42. There was a conflict of decisions of various High Courts as to
whether or not Section 104 CPC would apply to internal appeals in the
High Court. This was resolved by the Supreme Court through its decision
in Khimji's case (supra). The Supreme Court observed :-
―26. Thus, a combined reading of the various provisions of the Code of Civil Procedure referred to above lead to the irresistible conclusion that Section 104 read with Order 43 Rule 1 clearly applies to the proceedings before the trial Judge of the High Court. Unfortunately, this fact does not appear to
have been noticed by any of the decisions rendered by various High Courts.
xxxxx xxxxx xxxxx xxxxx
28. We find ourselves in complete agreement with the arguments of Mr Sorabjee that in the instant case Section 104 read with Order 43 Rule 1 does not in any way abridge, interfere with or curb the powers conferred on the trial Judge by clause 15 of the letters patent. What Section 104 read with Order 43 Rule 1 does is merely to give an additional remedy by way of an appeal from the orders of the trial Judge to a larger Bench. Indeed, if this is the position then the contention of the respondent that Section 104 will not apply to internal appeals in the High Courts cannot be countenanced. In fact, the question of application of the Code of Civil Procedure to internal appeals in the High Court does not arise at all because the Code of Civil Procedure merely provides for a forum and if Order 43 Rule 1 applies to a trial Judge then the forum created by the Code would certainly include a forum within the High Court to which appeals against the judgment of a trial Judge would lie. It is obvious that when the Code contemplates appeals against orders passed under various clauses of Order 43 Rule 1 by a trial Judge, such an appeal can lie to a larger Bench of the High Court and not to any court subordinate to the High Court. Hence, the argument that Order 43 Rule 1 cannot apply to internal appeals in the High Court does not appeal to us although the argument has found favour with some of the High Courts.
xxxxx xxxxx xxxxx xxxxx
33. There is yet another aspect of the matter which shows that Section 104 merely provides an additional or supplemental remedy by way of appeal and, therefore, widens rather than limits the original jurisdiction of the High Court.
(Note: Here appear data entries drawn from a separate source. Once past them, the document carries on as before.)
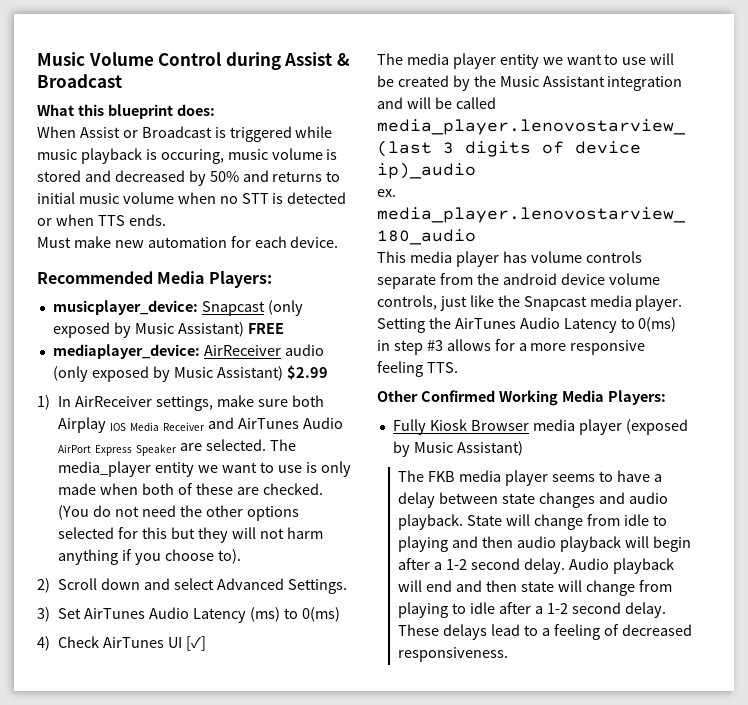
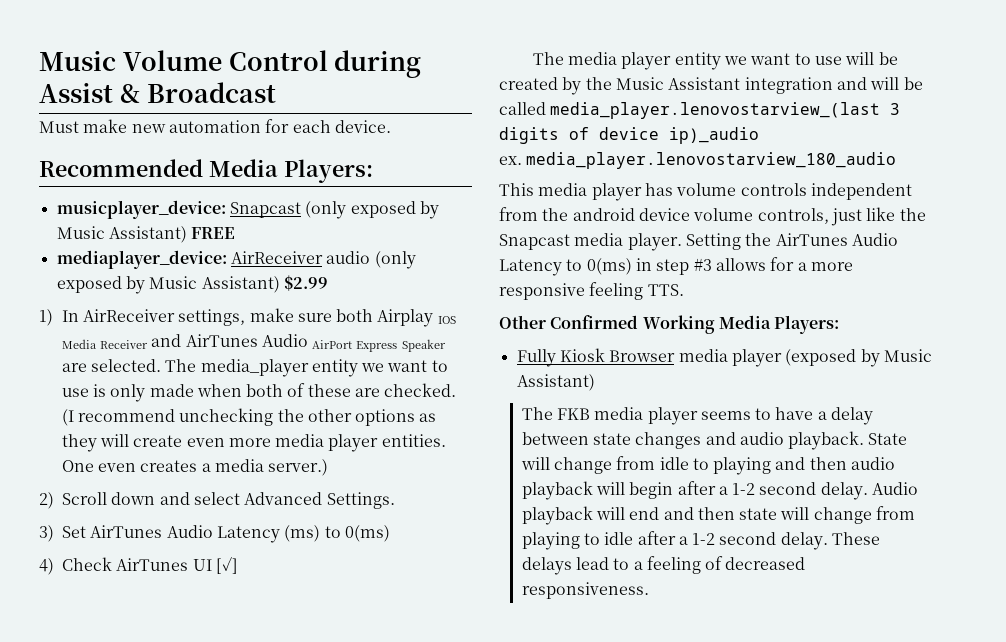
- What this blueprint does:
- When Assist or Broadcast is triggered while music playback is occuring, music volume is stored and decreased by 50% and returns to initial music volume when no STT is detected or when TTS ends.
- (You do not need the other options selected for this but they will not harm anything if you choose to).
+ (I recommend unchecking the other options as they will create even more media player entities. One even creates a media server.)
- This media player has volume controls separate from the android device volume controls, just like the Snapcast media player.
+ This media player has volume controls independent from the android device volume controls, just like the Snapcast media player.

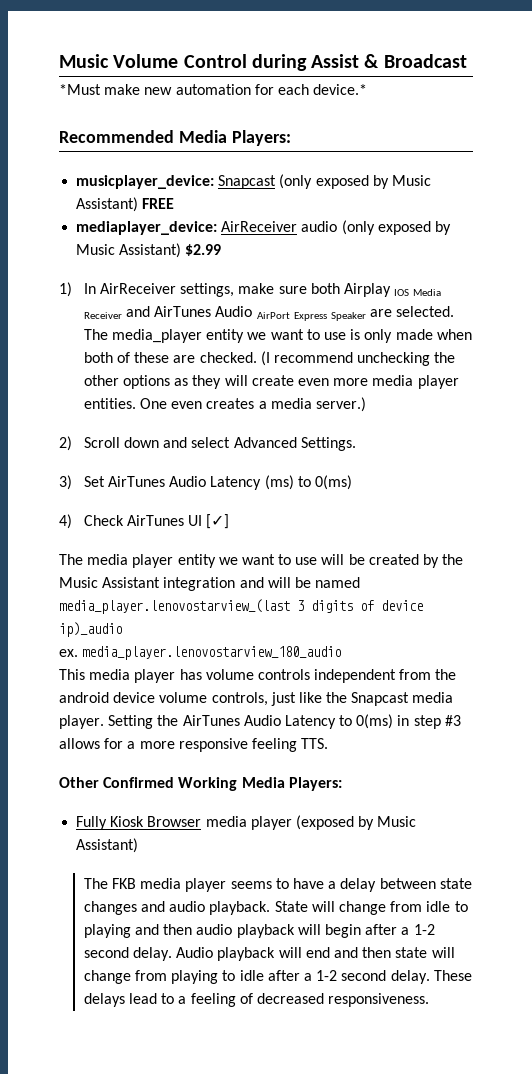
- Must make new automation for each device.
+ *Must make new automation for each device.*
- The media player entity we want to use will be created by the Music Assistant integration and will be called media_player.lenovostarview_(last 3 digits of device ip)_audio
+ The media player entity we want to use will be created by the Music Assistant integration and will be named media_player.lenovostarview_(last 3 digits of device ip)_audio

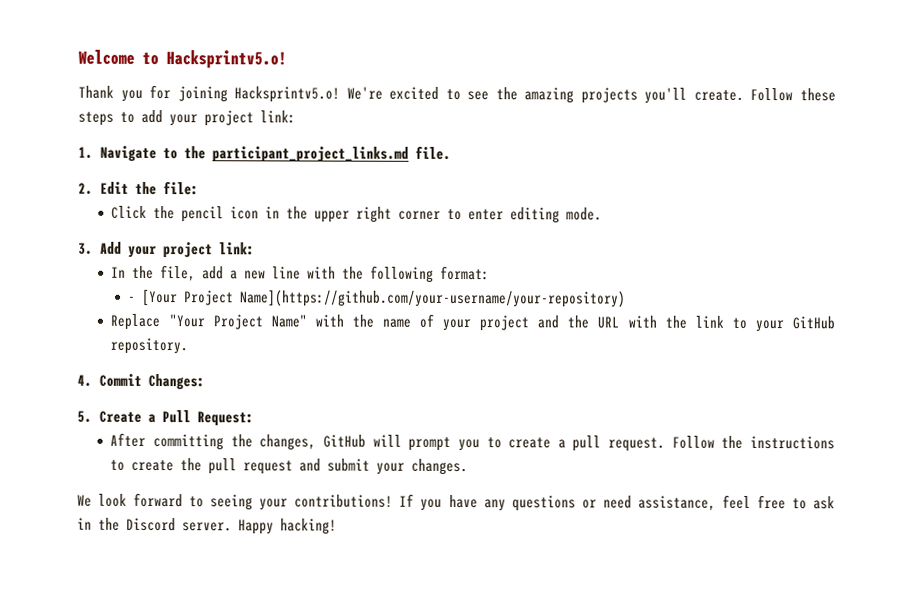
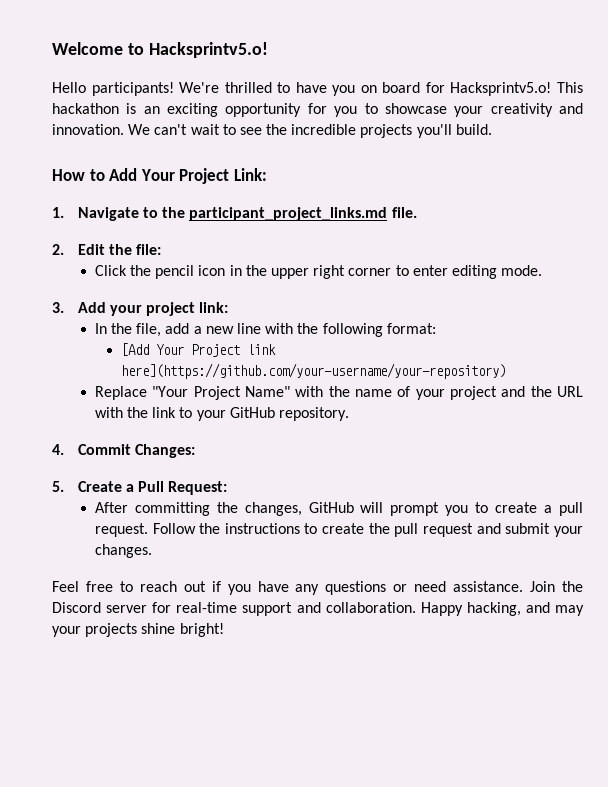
- Thank you for joining Hacksprintv5.o! We're excited to see the amazing projects you'll create. Follow these steps to add your project link:
+ Hello participants! We're thrilled to have you on board for Hacksprintv5.o! This hackathon is an exciting opportunity for you to showcase your creativity and innovation. We can't wait to see the incredible projects you'll build.
+ How to Add Your Project Link:
- - [Your Project Name](https://github.com/your-username/your-repository)
+ [Add Your Project link here](https://github.com/your-username/your-repository)
- We look forward to seeing your contributions! If you have any questions or need assistance, feel free to ask in the Discord server. Happy hacking!
+ Feel free to reach out if you have any questions or need assistance. Join the Discord server for real-time support and collaboration. Happy hacking, and may your projects shine bright!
For instance, in this very case with which this Court was dealing, an order passed under Section 202 of the Companies Act was appealable to a larger Bench and yet it was argued that the order being of an interlocutory nature would not be a
judgment and therefore no appeal would lie to the Division Bench. This contention was negatived by the Supreme Court and it was held that against the order passed by a trial Judge under the Companies Act, an appeal would lie to the Division Bench. On a parity of reasoning, therefore, Section 104 read with Order 43 Rule 1 expressly authorises and creates a forum for appeal against orders falling under various clauses of Order 43 Rule 1, to a larger Bench of the High Court without at all disturbing, interfering with or overriding the letters patent jurisdiction. There are a number of other Acts also which confer additional powers of appeal to a larger Bench within the High Court against the order of a trial Judge......‖ (underlining added)
It is clear that one of the questions which arose for consideration was
whether section 104 read with Order XLIII Rule 1 CPC would apply to
internal appeals in the High Court. The Supreme Court held that it did. In
other words, these provisions did not abridge, interfere or curb the powers
conferred under clause 15 of the Letters Patent of the Bombay High Court.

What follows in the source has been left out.